Cela signifie qu'il faudra un certain temps pour que les champs de pétrole, les raffineries et les oléoducs reprennent leurs activités, a déclaré lundi Birol au National Press Club de Canberra, la capitale australienne.
Plus de trois semaines de conflit au Moyen-Orient ont bouleversé des chaînes d’approvisionnement énergétiques entières, avec la fermeture presque complète du détroit d’Ormuz, crucial, faisant monter en flèche les prix du pétrole brut, du gaz naturel et des produits raffinés. Birol a déclaré que la série actuelle de ruptures d'approvisionnement est aussi puissante que les deux crises pétrolières majeures des années 1970 et la crise du gaz naturel provoquée par l'invasion de l'Ukraine par la Russie en 2022.

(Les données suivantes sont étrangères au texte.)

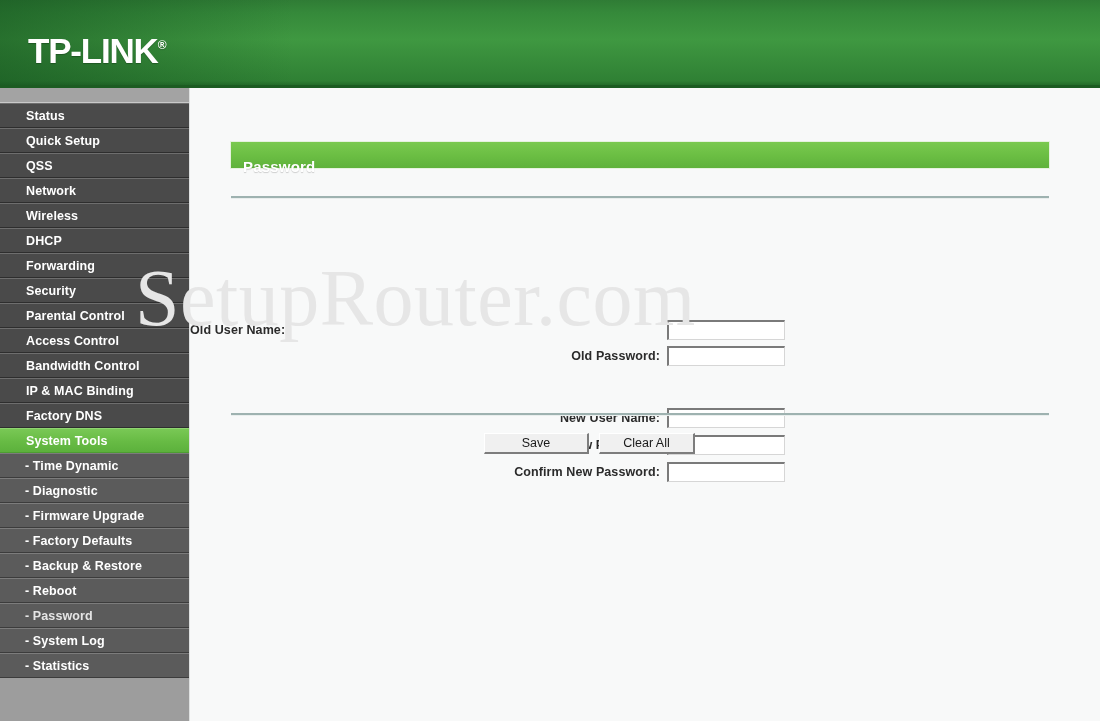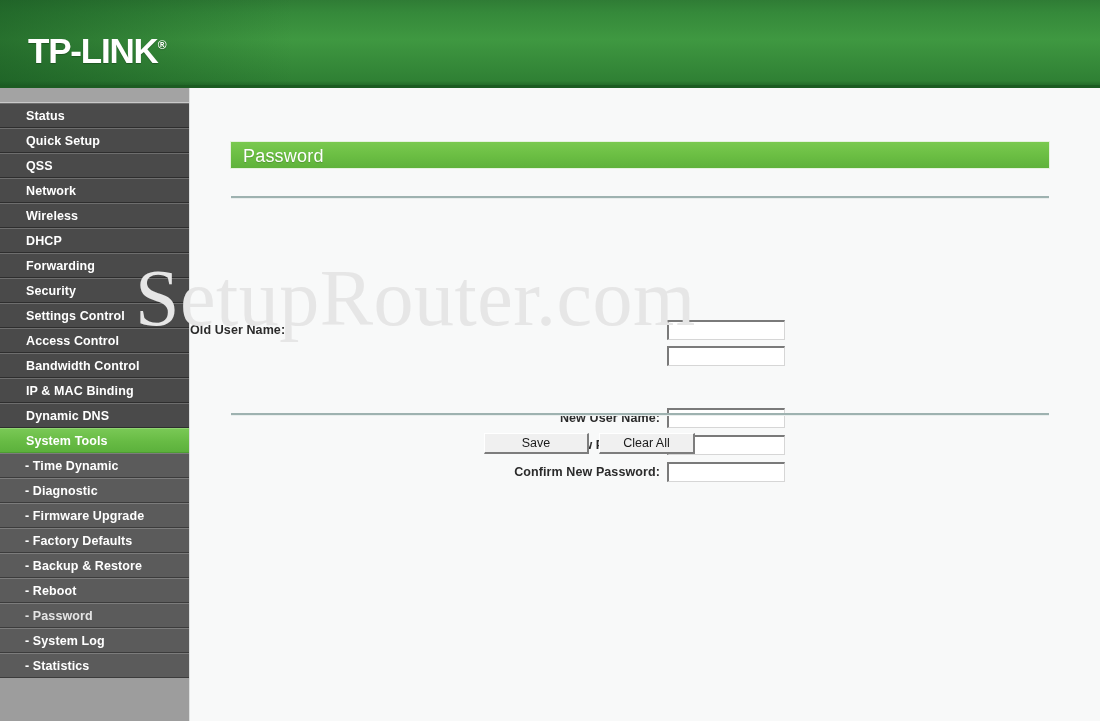--- a/index.html
+++ b/index.html
@@ -153,9 +153,9 @@
   .section-title-bar .title-text {
     position: absolute;
     left: 12px;
-    top: 4px;
-    font-size: 18px;
-    font-weight: normal;
+    top: 16px;
+    font-size: 15px;
+    font-weight: bold;
     color: #ffffff;
     letter-spacing: 0.2px;
     text-shadow: 0 1px 1px rgba(0,0,0,0.18);

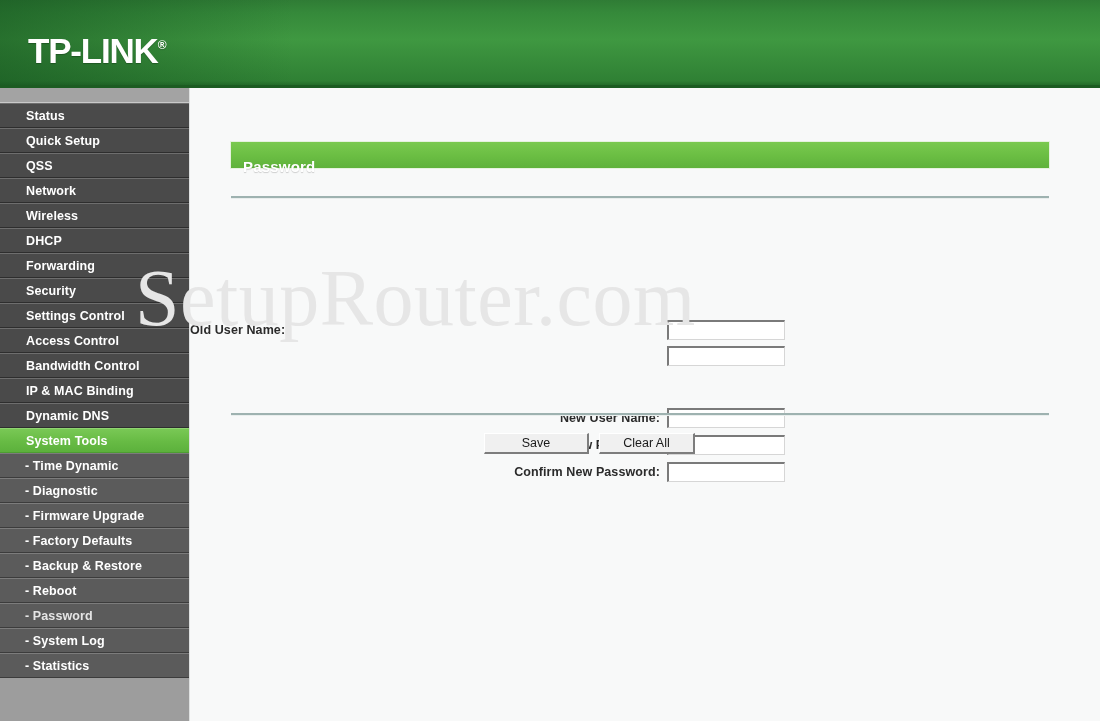--- a/index.html
+++ b/index.html
@@ -274,7 +274,7 @@
           <div class="nav-item"><span>DHCP</span></div>
           <div class="nav-item"><span>Forwarding</span></div>
           <div class="nav-item"><span>Security</span></div>
-          <div class="nav-item"><span>Settings Control</span></div>
+          <div class="nav-item"><span>Parental Control</span></div>
           <div class="nav-item"><span>Access Control</span></div>
           <div class="nav-item"><span>Bandwidth Control</span></div>
           <div class="nav-item"><span>IP &amp; MAC Binding</span></div>

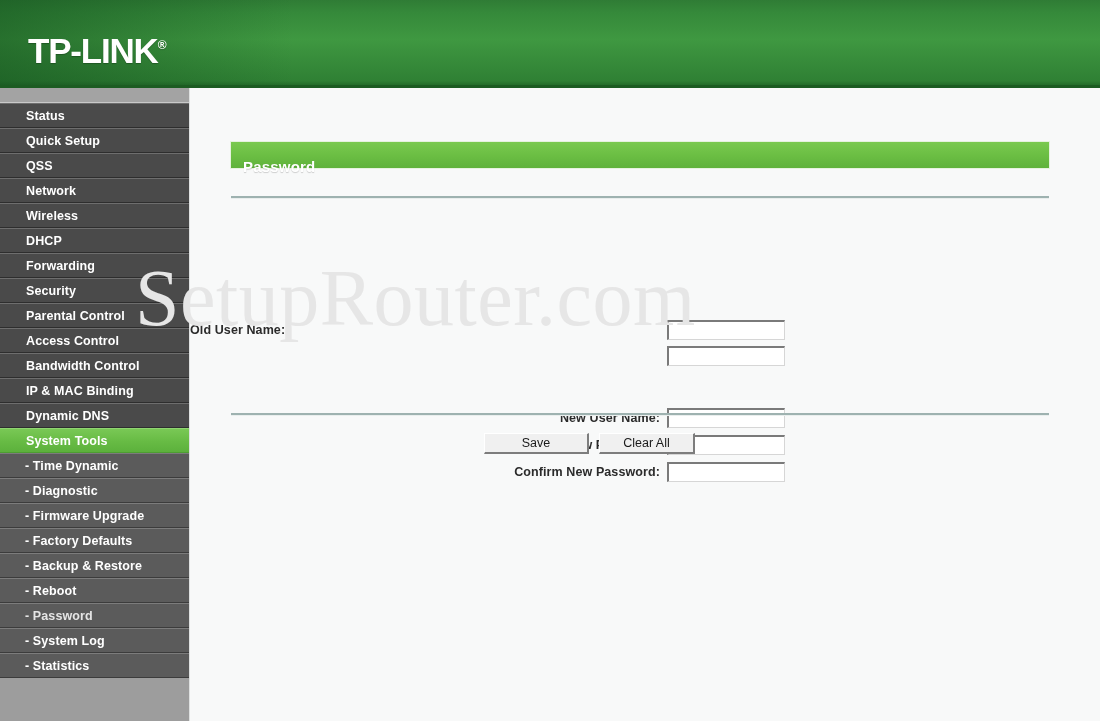--- a/index.html
+++ b/index.html
@@ -306,6 +306,7 @@
             <input class="field-input" type="text" placeholder="" style="left: 477px;">
           </div>
           <div class="field-row" style="top: 258px; left: 0px; width: 607px;">
+            <div class="field-label" style="right: auto; left: 0px; width: 470px; text-align: right;">Old Password:</div>
             <input class="field-input" type="text" placeholder="" style="left: 477px;">
           </div>
           <div class="field-row" style="top: 320px; left: 0px; width: 607px;">

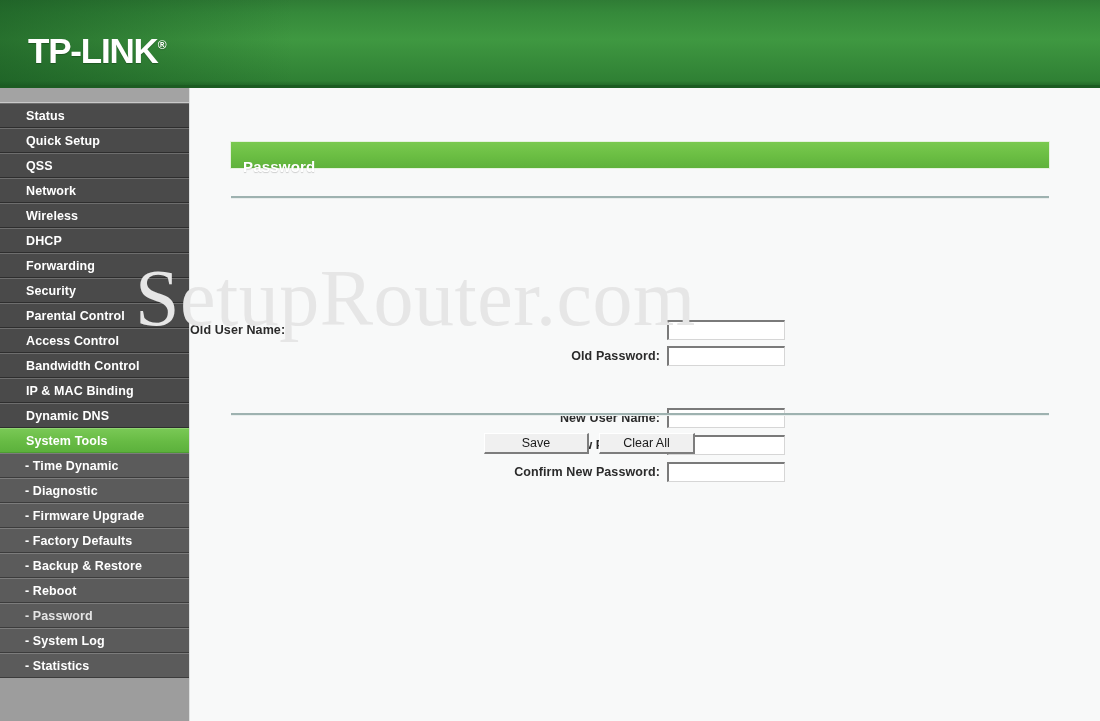--- a/index.html
+++ b/index.html
@@ -278,7 +278,7 @@
           <div class="nav-item"><span>Access Control</span></div>
           <div class="nav-item"><span>Bandwidth Control</span></div>
           <div class="nav-item"><span>IP &amp; MAC Binding</span></div>
-          <div class="nav-item"><span>Dynamic DNS</span></div>
+          <div class="nav-item"><span>Factory DNS</span></div>
           <div class="nav-item active-main"><span>System Tools</span></div>
           <div class="nav-item sub"><span>- Time Dynamic</span></div>
           <div class="nav-item sub"><span>- Diagnostic</span></div>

Il a déclaré : « Non seulement le pétrole et le gaz naturel, mais aussi certains éléments vitaux de l'économie mondiale – tels que les produits pétrochimiques, les engrais, le soufre, l'hélium – ont été perturbés, ce qui aura de graves conséquences sur l'économie mondiale. »
Birol a déclaré que l'Asie était à l'avant-garde de la crise car elle dépend fortement du pétrole brut du Moyen-Orient.